Like airborne jellyfish, mosquitoes need water to breed. We conveniently provide the maternity wards. Every yard has some wet place where a mosquito can lay her eggs. For all their love of water, mosquitoes don’t like to go off shore. That’s why boating is still the best mosquito repellant I know.

Mosquitoes will no doubt outlive us all. They have buzzed the earth for over 100 million years.

I lived for many years in the Southwest, where, because of the lack of water, the bugs just get one dance. There is no next generation until the summer rains come the following year. For 15 years, I camped out several days a week without a tent in southern Utah; rarely were bugs of any kind an issue. Now mosquitoes bring me my share of troubles.

I have always had lots of fish-crows living near my house.

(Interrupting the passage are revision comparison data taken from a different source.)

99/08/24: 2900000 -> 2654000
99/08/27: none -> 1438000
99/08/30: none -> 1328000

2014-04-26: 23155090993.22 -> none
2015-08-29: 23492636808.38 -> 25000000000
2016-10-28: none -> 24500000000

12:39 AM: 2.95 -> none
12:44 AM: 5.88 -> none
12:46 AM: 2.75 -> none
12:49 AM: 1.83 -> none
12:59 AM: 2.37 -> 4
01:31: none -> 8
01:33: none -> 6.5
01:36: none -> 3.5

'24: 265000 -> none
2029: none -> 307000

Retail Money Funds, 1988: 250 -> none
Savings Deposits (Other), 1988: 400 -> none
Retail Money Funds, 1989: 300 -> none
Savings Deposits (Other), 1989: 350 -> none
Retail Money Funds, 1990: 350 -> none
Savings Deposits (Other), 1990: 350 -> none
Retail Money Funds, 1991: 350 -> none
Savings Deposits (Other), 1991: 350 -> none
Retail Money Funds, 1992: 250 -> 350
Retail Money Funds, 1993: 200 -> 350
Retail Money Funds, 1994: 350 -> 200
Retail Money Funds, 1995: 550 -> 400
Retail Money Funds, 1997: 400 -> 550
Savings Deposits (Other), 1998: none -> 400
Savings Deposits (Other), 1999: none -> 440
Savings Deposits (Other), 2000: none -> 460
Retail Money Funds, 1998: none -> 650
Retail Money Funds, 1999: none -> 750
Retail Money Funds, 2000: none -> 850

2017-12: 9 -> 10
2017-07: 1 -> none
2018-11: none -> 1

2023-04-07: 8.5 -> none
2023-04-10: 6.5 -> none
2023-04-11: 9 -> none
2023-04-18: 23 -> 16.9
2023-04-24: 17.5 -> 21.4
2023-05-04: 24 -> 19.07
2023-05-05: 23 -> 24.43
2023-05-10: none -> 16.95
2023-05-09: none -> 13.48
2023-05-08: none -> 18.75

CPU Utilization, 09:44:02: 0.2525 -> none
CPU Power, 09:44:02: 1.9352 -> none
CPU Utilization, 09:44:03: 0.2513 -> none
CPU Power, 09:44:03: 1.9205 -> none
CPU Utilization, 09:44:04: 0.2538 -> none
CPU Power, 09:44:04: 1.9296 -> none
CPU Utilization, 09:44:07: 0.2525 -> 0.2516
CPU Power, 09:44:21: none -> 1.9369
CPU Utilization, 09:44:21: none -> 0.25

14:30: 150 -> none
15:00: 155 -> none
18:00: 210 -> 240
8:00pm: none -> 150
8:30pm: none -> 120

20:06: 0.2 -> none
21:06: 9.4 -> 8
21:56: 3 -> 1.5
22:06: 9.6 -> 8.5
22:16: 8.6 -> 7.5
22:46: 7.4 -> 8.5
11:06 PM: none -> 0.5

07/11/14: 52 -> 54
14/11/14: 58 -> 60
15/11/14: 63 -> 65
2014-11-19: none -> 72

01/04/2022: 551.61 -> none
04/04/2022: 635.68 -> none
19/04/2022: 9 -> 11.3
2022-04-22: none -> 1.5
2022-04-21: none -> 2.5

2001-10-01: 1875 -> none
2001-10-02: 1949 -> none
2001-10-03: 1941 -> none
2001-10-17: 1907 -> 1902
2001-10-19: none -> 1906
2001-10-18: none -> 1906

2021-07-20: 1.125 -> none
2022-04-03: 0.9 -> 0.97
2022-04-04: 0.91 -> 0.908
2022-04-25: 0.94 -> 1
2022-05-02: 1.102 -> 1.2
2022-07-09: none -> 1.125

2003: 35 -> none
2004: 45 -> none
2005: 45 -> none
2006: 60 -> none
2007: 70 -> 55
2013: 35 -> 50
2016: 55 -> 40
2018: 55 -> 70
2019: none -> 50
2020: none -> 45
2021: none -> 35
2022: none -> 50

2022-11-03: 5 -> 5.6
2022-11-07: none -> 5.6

For years, I awoke each morning to find six big crows sitting casually on my fence at the top of our cliff overlooking the Severn. They would chat animatedly, like old men out in front of the general store. Every day. And they really talked. I have no idea what they said, but I often heard them laugh.

Then, in a matter of a few short weeks, they were gone. They got nailed by West Nile.

After three years, they are finally making a comeback. But they are all young crows. The old boys have passed. Mosquitoes killed my fish-crow friends.

Basically, it’s mosquitoes against anything else that runs on blood.

That’s creepy. They’re like ravenous little vampires awaiting the night so they can strike. They hover annoyingly in the air around you as the sun sets, as if they were waiting for the dinner bell.

But there’s no eternal life for mosquitoes. There’s just a bite.

Waging — Not Winning — War

Do I just give up and go inside? Or do I put on bug spray? I was working in a wildlife refuge many years ago and used a heavy-duty bug spray; within two weeks it melted the plastic band on my watch. That can’t be good. I have tried to steer clear of that stuff ever since, because it, too, goes directly into your blood.

Is there any relief, short of boating?

Science offers insight, if not solutions. Don’t go outside after eating bananas; people who eat bananas are more likely to get attacked. So are kids. Blondes are preferred over brunettes. And just like vampires, mosquitoes go into a feeding frenzy under the full moon.

Mosquitoes hunt by sight, but they don’t see very well. They can’t distinguish a person from a tree except through movement — or until they get close and then cue in on both the infra-red warmth from our bodies and the chemical signals it emits, like maybe carbon dioxide and lactic acid. Scientists still aren’t sure.

Citronella won’t prevent you from being bitten, but it will keep mosquitoes from coming back because it irritates their feet.

But don’t despair. You can outrun mosquitoes because they can fly only about one mile per hour. And many people make a good living feeding off the mosquito. People make and sell: mosquito traps; power traps and power-vac systems; bug zappers and no zappers; glue boards and strips; electronic swatters; mosquito guards; mosquito larval killers; and my favorite, the Mosquito Deleto.

Mosquitoes will no doubt outlive us all. They have buzzed the earth for over 100 million years.

Maybe their job is showing us that every paradise comes with a nasty bite.